[Version comparison data]

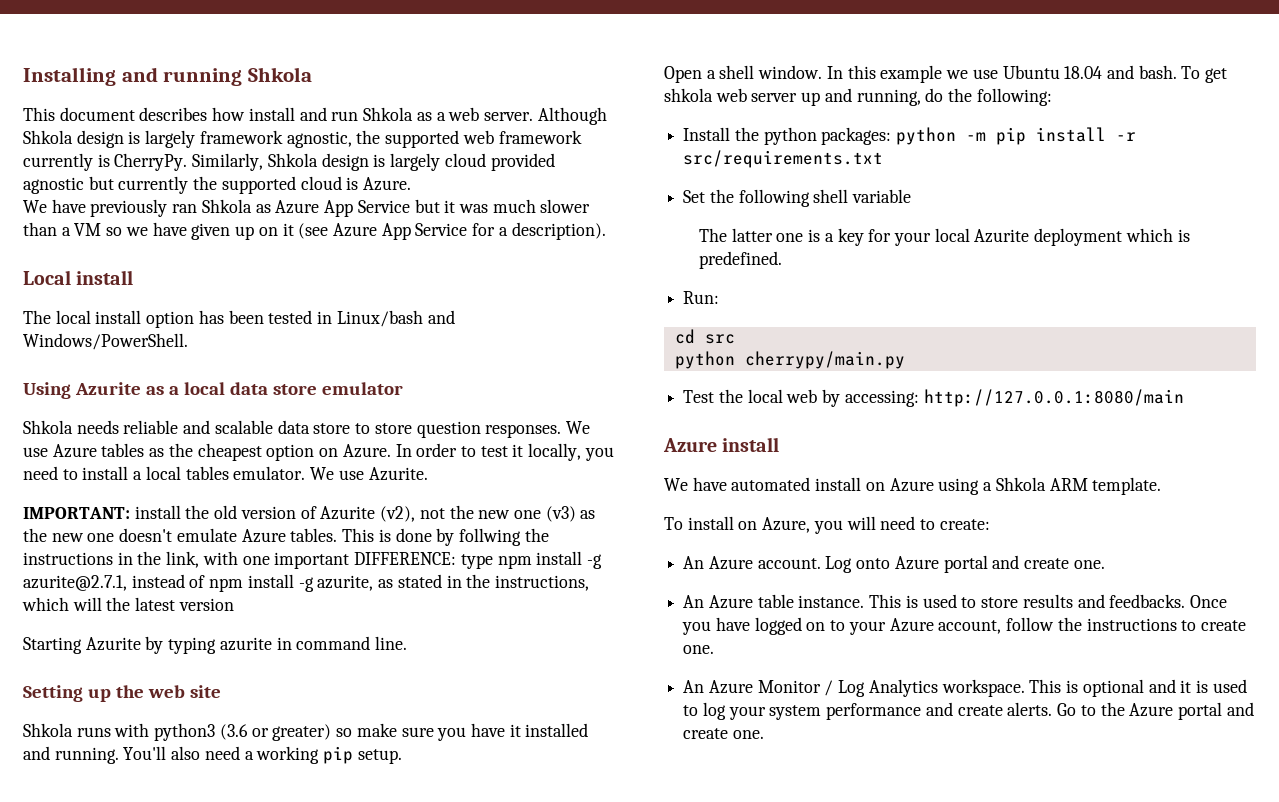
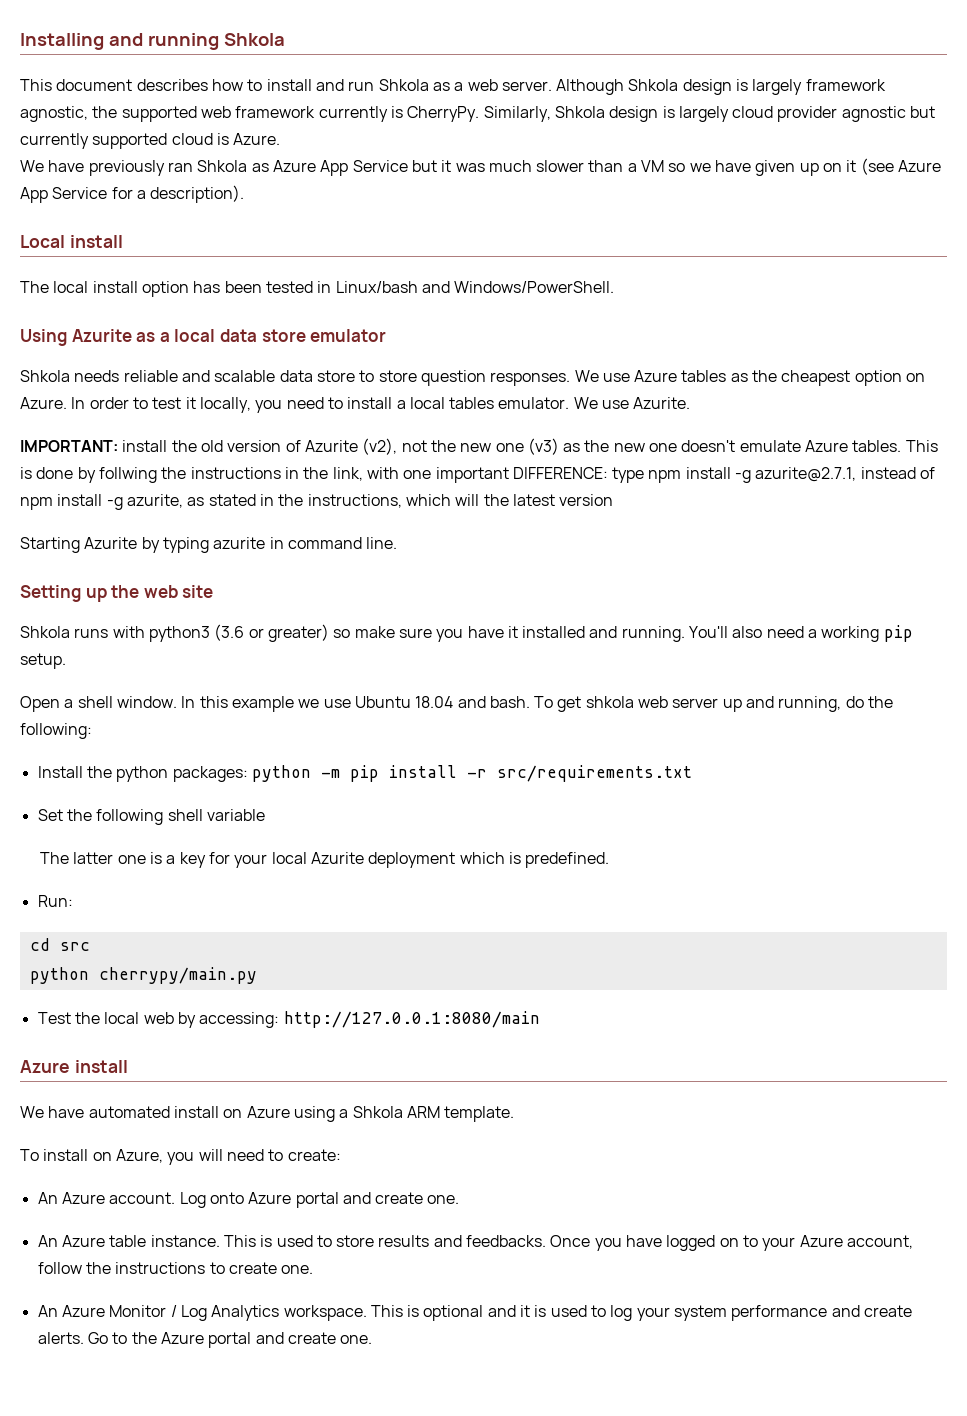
- This document describes how install and run Shkola as a web server.
+ This document describes how to install and run Shkola as a web server.
- Similarly, Shkola design is largely cloud provided agnostic but currently the supported cloud is Azure.
+ Similarly, Shkola design is largely cloud provider agnostic but currently supported cloud is Azure.

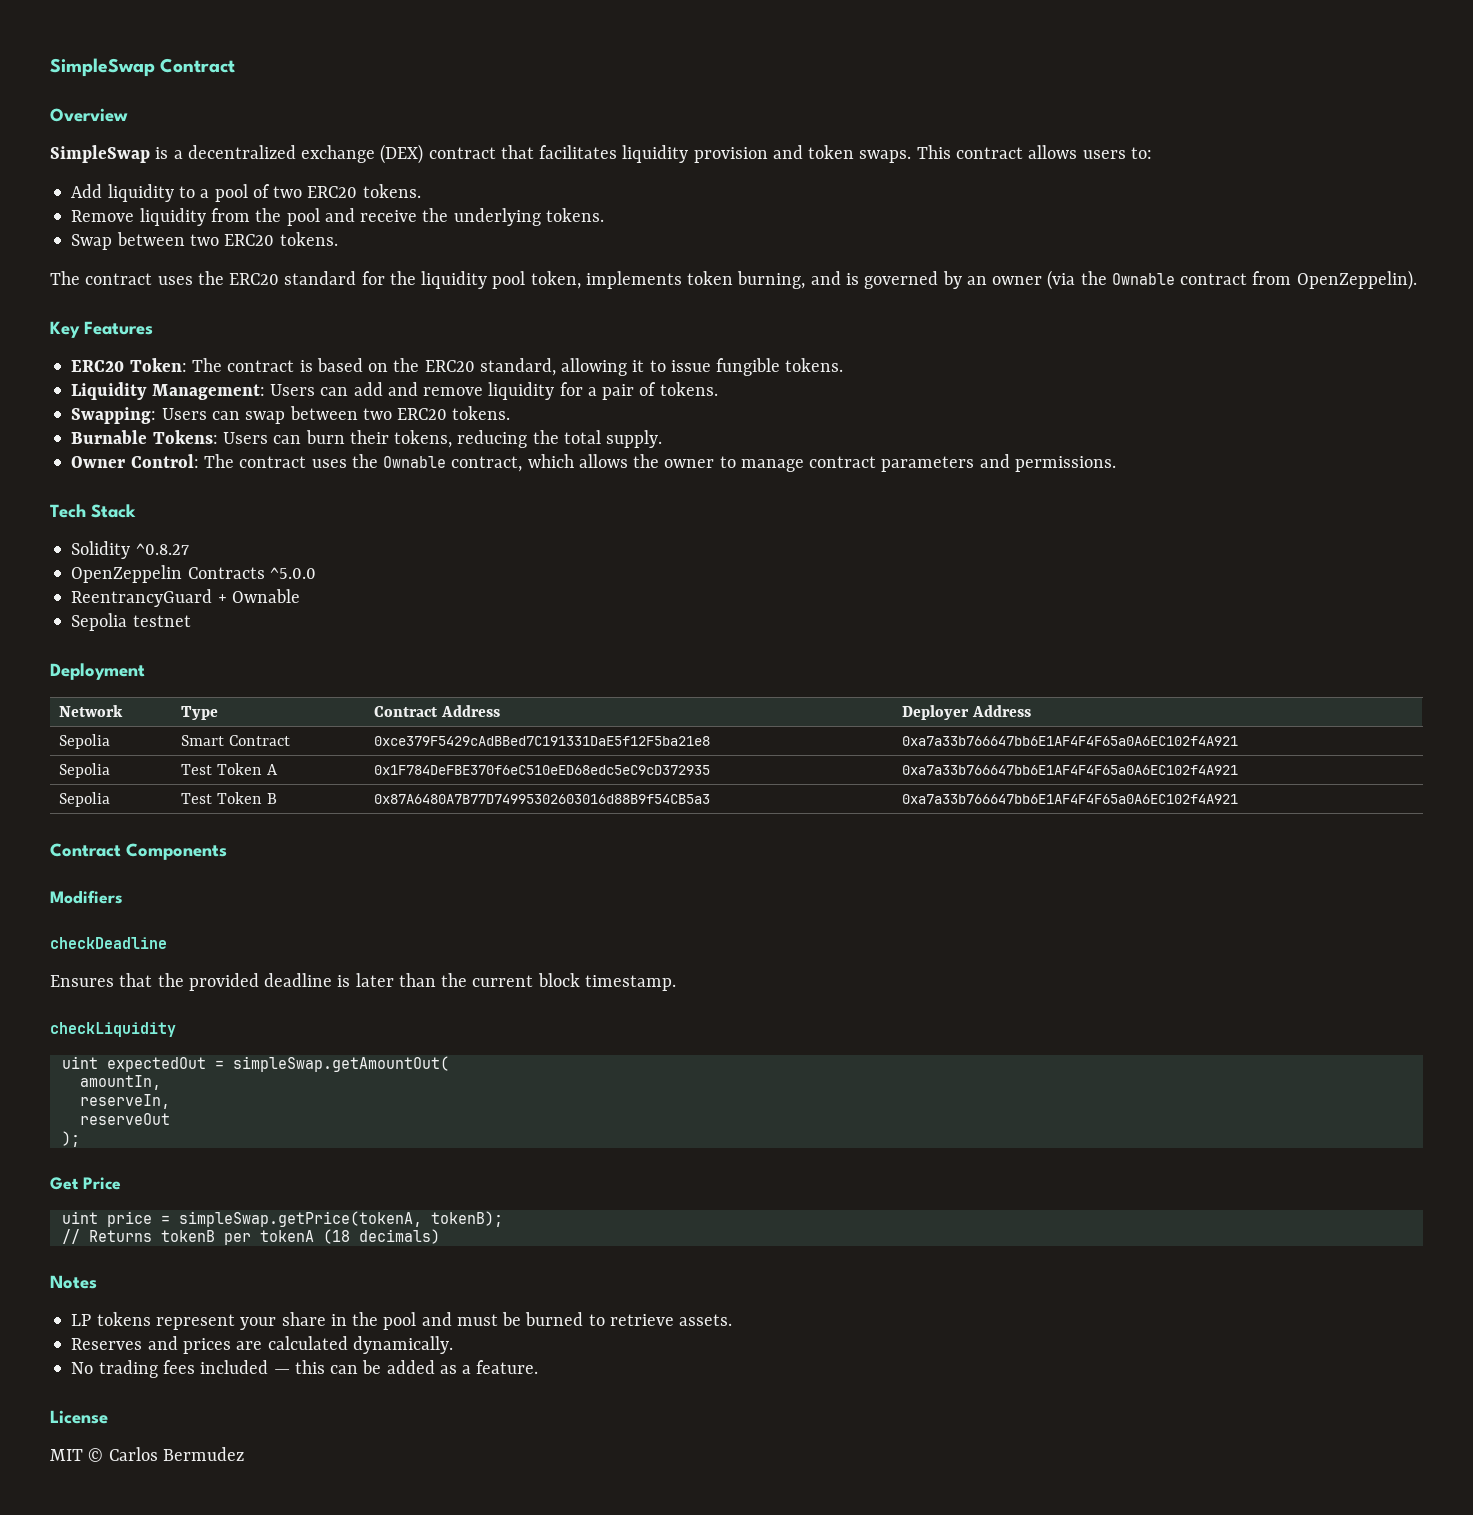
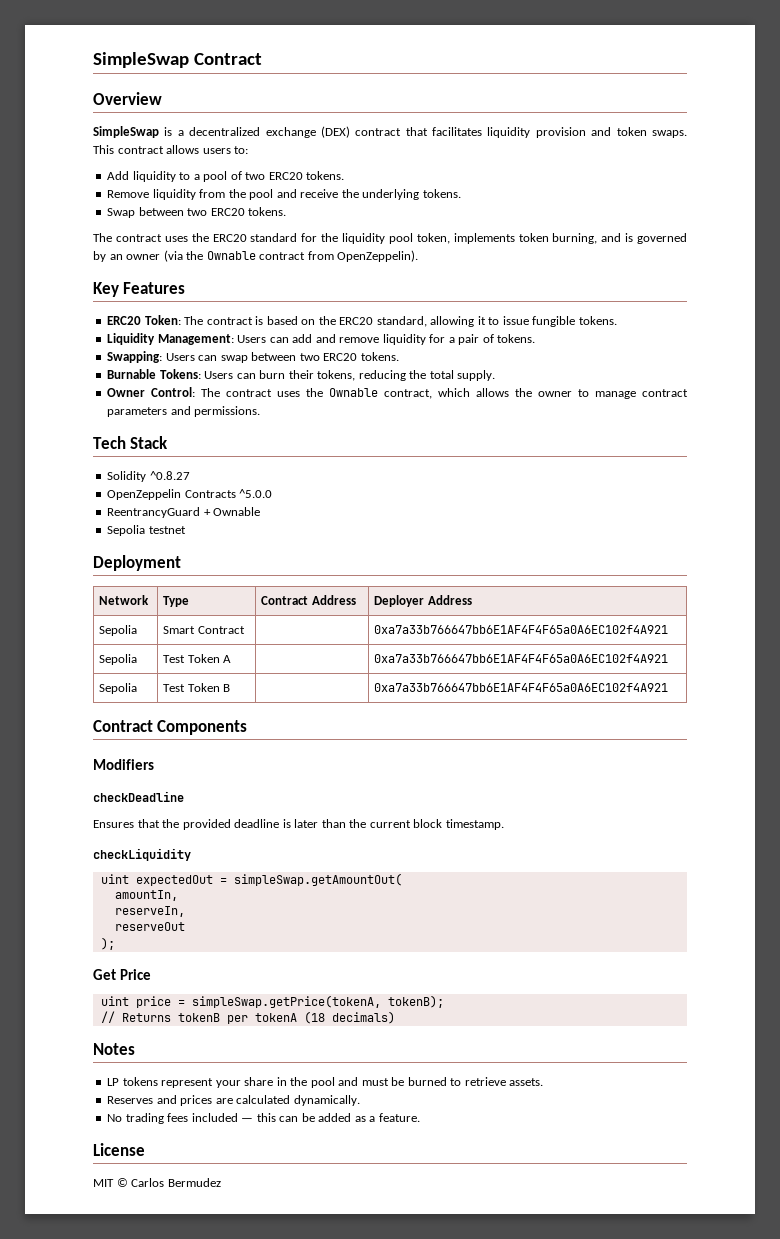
- Sepolia | Smart Contract | 0xce379F5429cAdBBed7C191331DaE5f12F5ba21e8 | 0xa7a33b766647bb6E1AF4F4F65a0A6EC102f4A921
+ Sepolia | Smart Contract | | 0xa7a33b766647bb6E1AF4F4F65a0A6EC102f4A921
- Sepolia | Test Token A | 0x1F784DeFBE370f6eC510eED68edc5eC9cD372935 | 0xa7a33b766647bb6E1AF4F4F65a0A6EC102f4A921
+ Sepolia | Test Token A | | 0xa7a33b766647bb6E1AF4F4F65a0A6EC102f4A921
- Sepolia | Test Token B | 0x87A6480A7B77D74995302603016d88B9f54CB5a3 | 0xa7a33b766647bb6E1AF4F4F65a0A6EC102f4A921
+ Sepolia | Test Token B | | 0xa7a33b766647bb6E1AF4F4F65a0A6EC102f4A921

● Task details
Set down exactly, and only, the lines of the data above from the line containing "- Sepolia | Test Token B" through the last one.

● Reply to the exercise
- Sepolia | Test Token B | 0x87A6480A7B77D74995302603016d88B9f54CB5a3 | 0xa7a33b766647bb6E1AF4F4F65a0A6EC102f4A921
+ Sepolia | Test Token B | | 0xa7a33b766647bb6E1AF4F4F65a0A6EC102f4A921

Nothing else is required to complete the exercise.